Erik Mona, Paizo’s Publisher and Chief Creative Officer, arrived as we were finishing the first pass on rule changes. We were roughly three hours in and we had barely made a dent in Jason’s several-hundred-page m
As the night ended and we went our separate ways, I was left thinking about how much Pathfinder has meant to me over the last several years. It has opened up a world of creativity to me that is, sadly, so often stymied in New York City. Ironic, I know, but with literally millions of creative people, all competing for their voices to be heard, there is a lot of noise. And the price to cut through that noise can be steep. It wasn’t something that I could ever afford, and while I never had designs to be a professional performer, I was nonetheless frustrated that I couldn’t even do it for the sake of the art. I spent most of my twenties frustrated and disillusioned with the writers and performers I met in New York. Then I met Skid, and Troy, and Chris Merwin. And within the year we were all playing Pathfinder. That was the kiln in which what would become the Glass Cannon Network was born. We pushed each other every session to create better stories. It was the most inspiring and rewarding creative experience I had in New York City up until that time. Without the game; without the work that writers and designers like Erik Mona and Jason Bulmahn and their teams put in over the years, that experience wouldn’t have been possible.

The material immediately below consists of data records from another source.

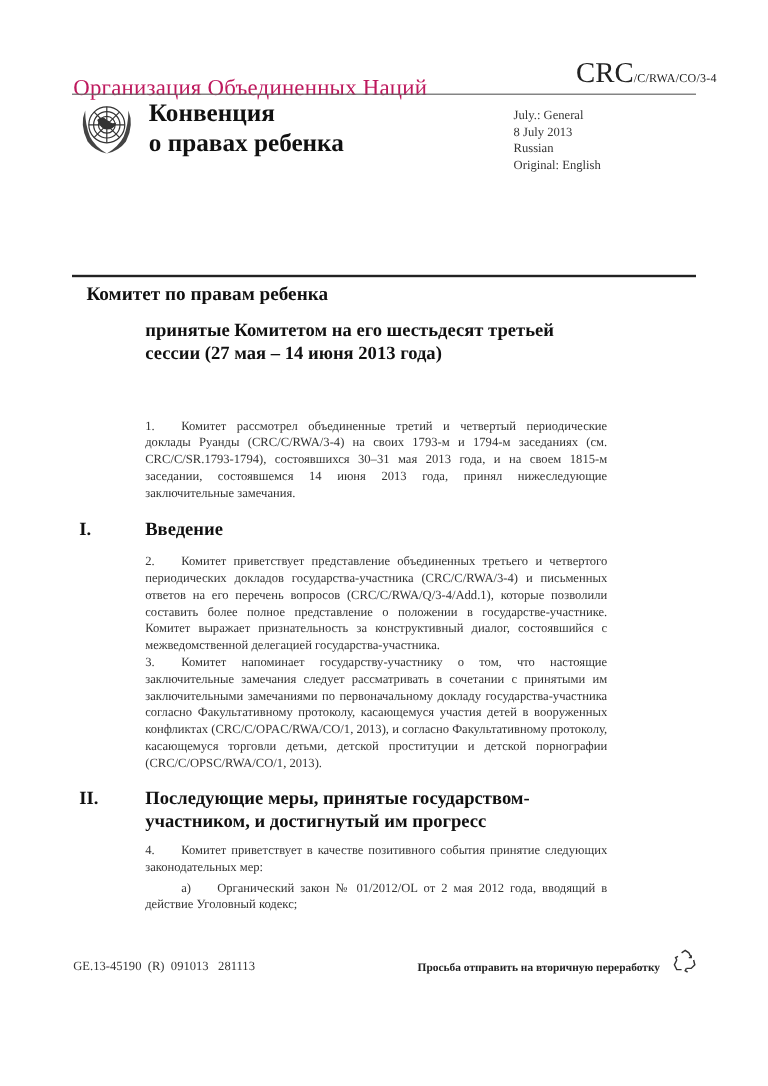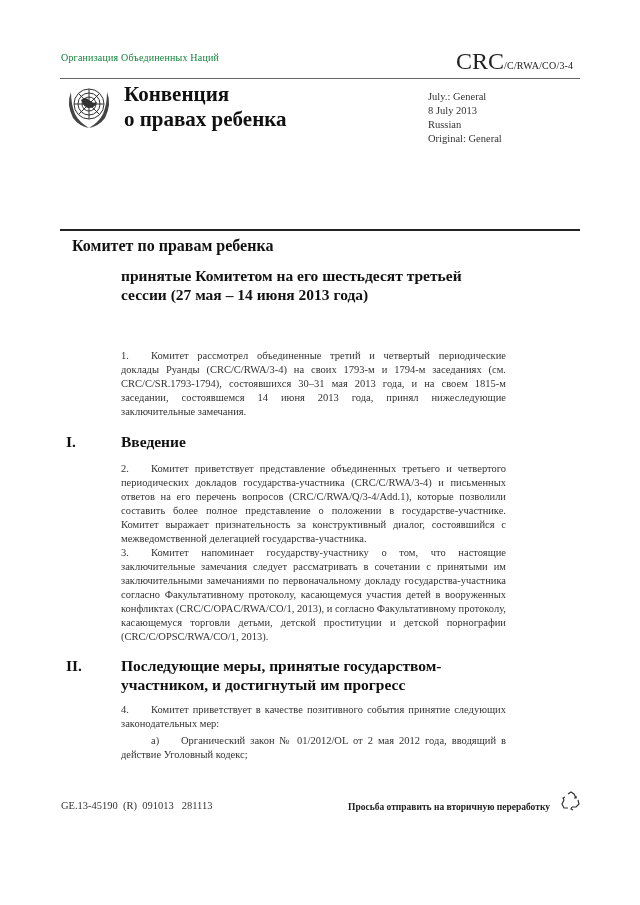--- a/index.html
+++ b/index.html
@@ -8,7 +8,7 @@
       font-family: "Liberation Serif", "DejaVu Serif", serif; color: #111;
     }
     .abs { position: absolute; }
-    .org-name { left: 61px; top: 52px; font-size: 10px; color: #15803d; letter-spacing: 0.2px; }
+    .org-name { left: 61px; top: 63px; font-size: 19px; color: #be185d; letter-spacing: 0.2px; }
     .symbol { left: 456px; top: 48px; color: #222; white-space: nowrap; }
     .symbol .big { font-size: 24px; }
     .symbol .small { font-size: 10px; letter-spacing: 0.2px; }

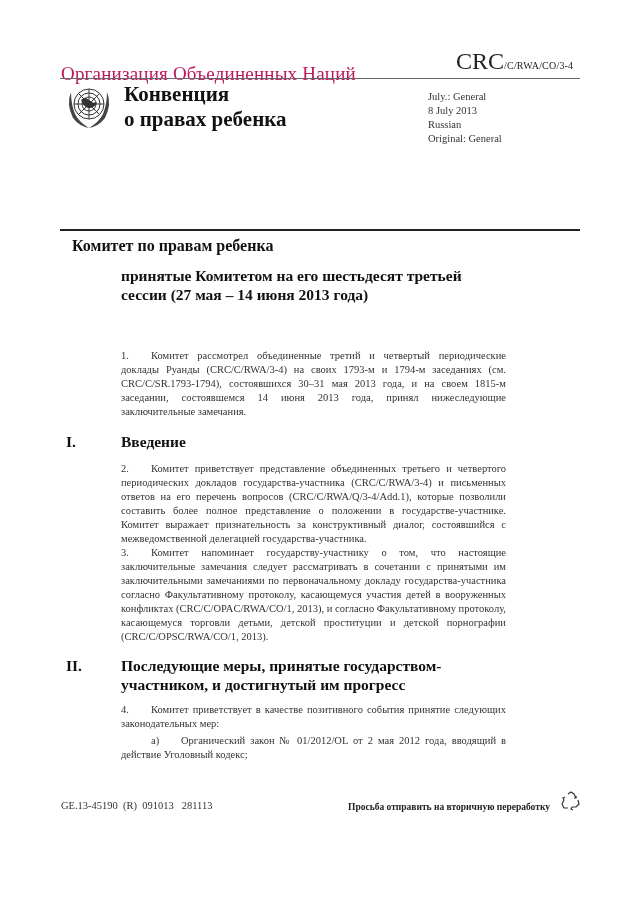--- a/index.html
+++ b/index.html
@@ -9,7 +9,7 @@
     }
     .abs { position: absolute; }
     .org-name { left: 61px; top: 63px; font-size: 19px; color: #be185d; letter-spacing: 0.2px; }
-    .symbol { left: 456px; top: 48px; color: #222; white-space: nowrap; }
+    .symbol { left: 480px; top: 48px; color: #222; white-space: nowrap; }
     .symbol .big { font-size: 24px; }
     .symbol .small { font-size: 10px; letter-spacing: 0.2px; }
     .rule-top { left: 60px; top: 78px; width: 520px; height: 0; border-top: 1.5px solid #666; }

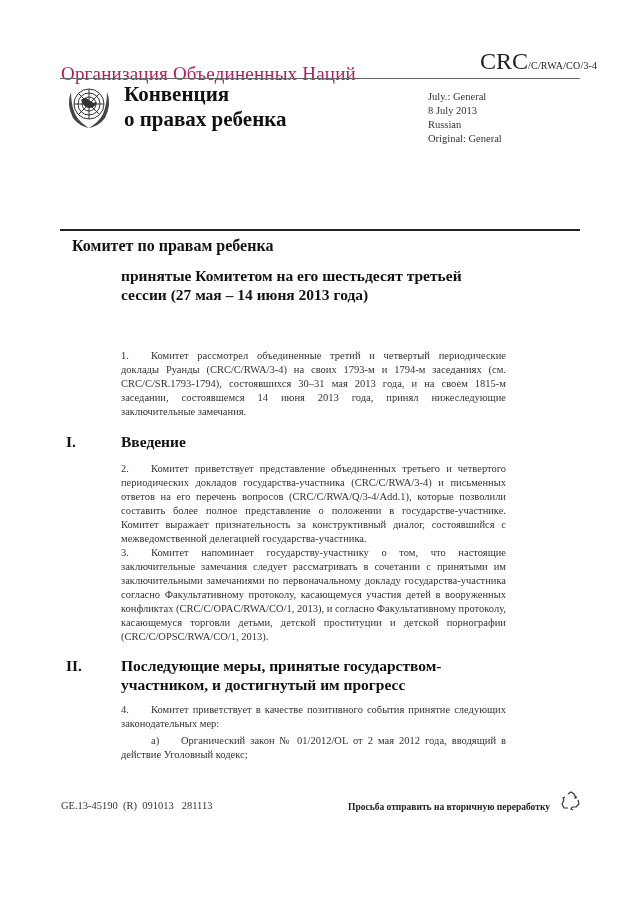--- a/index.html
+++ b/index.html
@@ -64,7 +64,7 @@
   <div>July.: General</div>
   <div>8 July 2013</div>
   <div>Russian</div>
-  <div>Original: General</div>
+  <div>Original: English</div>
 </div>
 
 <div class="abs rule-mid"></div>

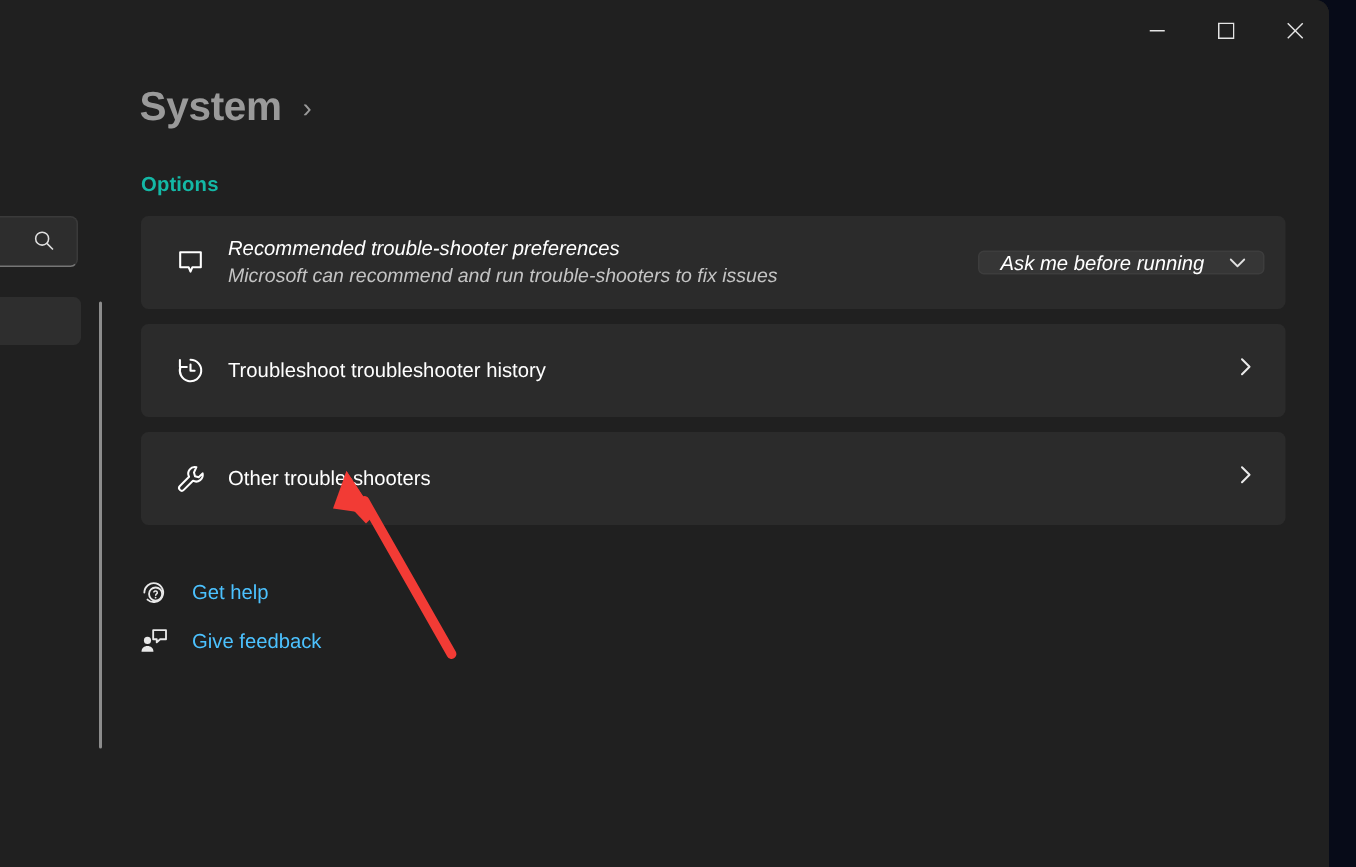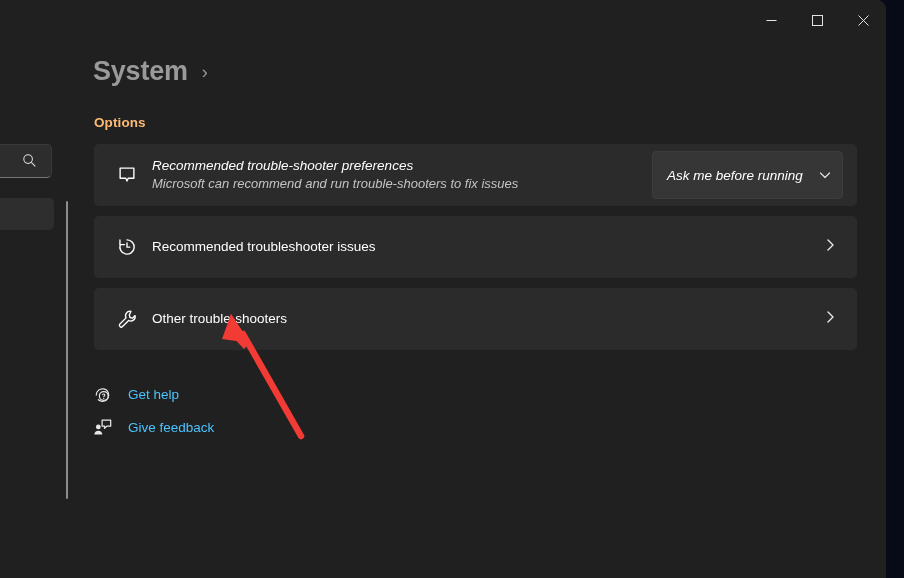--- a/index.html
+++ b/index.html
@@ -64,7 +64,7 @@
 
   .section-label{
     position:absolute;left:94px;top:75px;
-    font-size:13.5px;font-weight:600;color:#fdba74;letter-spacing:0.1px;
+    font-size:13.5px;font-weight:600;color:#14b8a6;letter-spacing:0.1px;
   }
 
   .card{

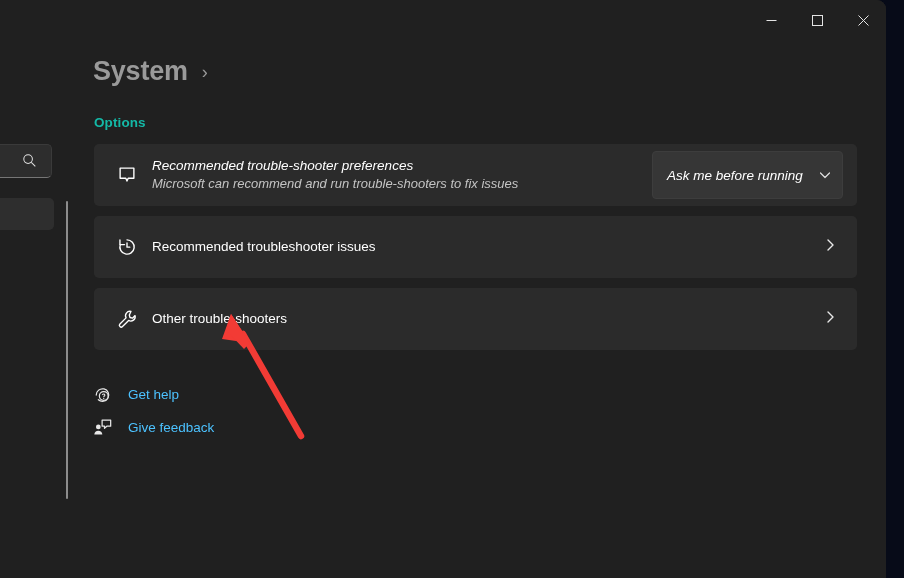--- a/index.html
+++ b/index.html
@@ -96,7 +96,7 @@
   
   .dropdown{
     position:absolute;right:14px;top:50%;transform:translateY(-50%);
-    height:48px;min-width:191px;
+    height:16px;min-width:191px;
     background:#363636;border:1px solid #3d3d3d;border-radius:4px;
     display:flex;align-items:center;justify-content:space-between;
     padding:0 11px 0 14px;box-sizing:border-box;

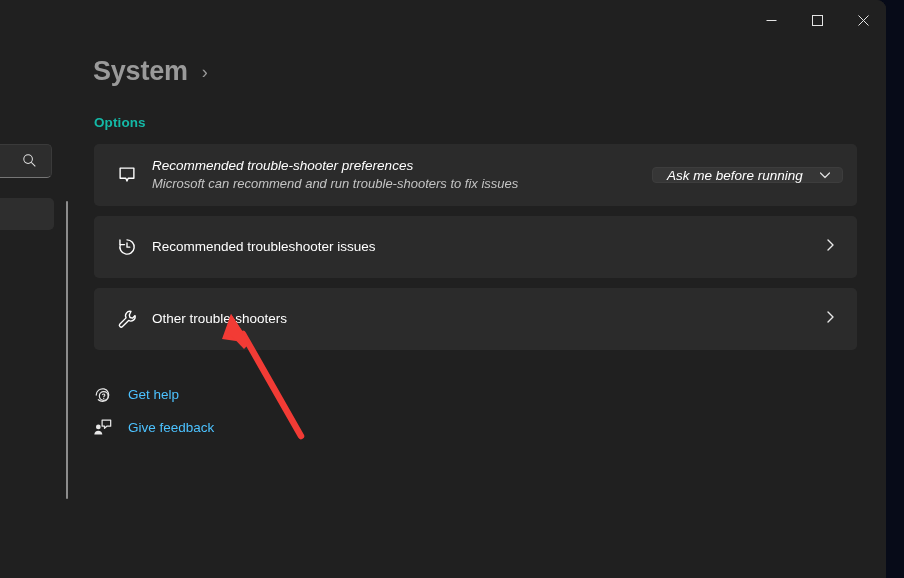--- a/index.html
+++ b/index.html
@@ -193,7 +193,7 @@
           </svg>
         </span>
         <div class="card-text">
-          <span class="card-title">Recommended troubleshooter issues</span>
+          <span class="card-title">Troubleshoot troubleshooter history</span>
         </div>
         <span class="chev">
           <svg width="14" height="14" viewBox="0 0 14 14">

Personally, though, Pathfinder brought me closer than I could have imagined to Troy and Skid. I never would have had the pleasure of Grant’s friendship at all if it wasn’t for Pathfinder, and Matthew would only have known Troy or Skid from the occasional birthday party for my daughter if he hadn’t put together a level one fighter for a PFS scenario in my apartment one day (the last fighter level he ever took, incidentally). None of us could have known when we first bullied Troy into GMing Jade Regent, or asked Grant if he wanted to join a new AP called Giantslayer, that Pathfinder would lead us into an adventure together in our real lives more interesting, hilarious, fun, and unpredictable than even anything in the pages of the adventure. Well, maybe not anything.
We all arrived at the Attic on Sunday afternoon with a renewed vigor. The changes we had learned about on Friday were so exciting and real and engaging that the room was electric with anticipation for the fresh new adventure to come. As Grant was wiring Jason up with a body mic and Erik was practicing his best Terry Gross impression during sound check, the mood was light. A new group playing a new game for the first time. There’s nothing quite like it.
Eventually, we hit record and the tape was rolling, so to speak, on the first public demo of the next edition of Pathfinder. As I settled in next to Erik Mona and across from Jason Bulmahn for the game, I couldn’t help but think of Chris Merwin. I should text him, I thought. Chris had long since moved to Europe and then back to Atlanta and we hadn’t spoken in a long time. I wouldn’t be here if it wasn’t for him. Plus, he wouldn’t believe this! But he probably would. He knew all those years ago what I’ve just come to understand: that Paizo walks side by side with the players that love their game and they’ll never stop including them, every step of the way.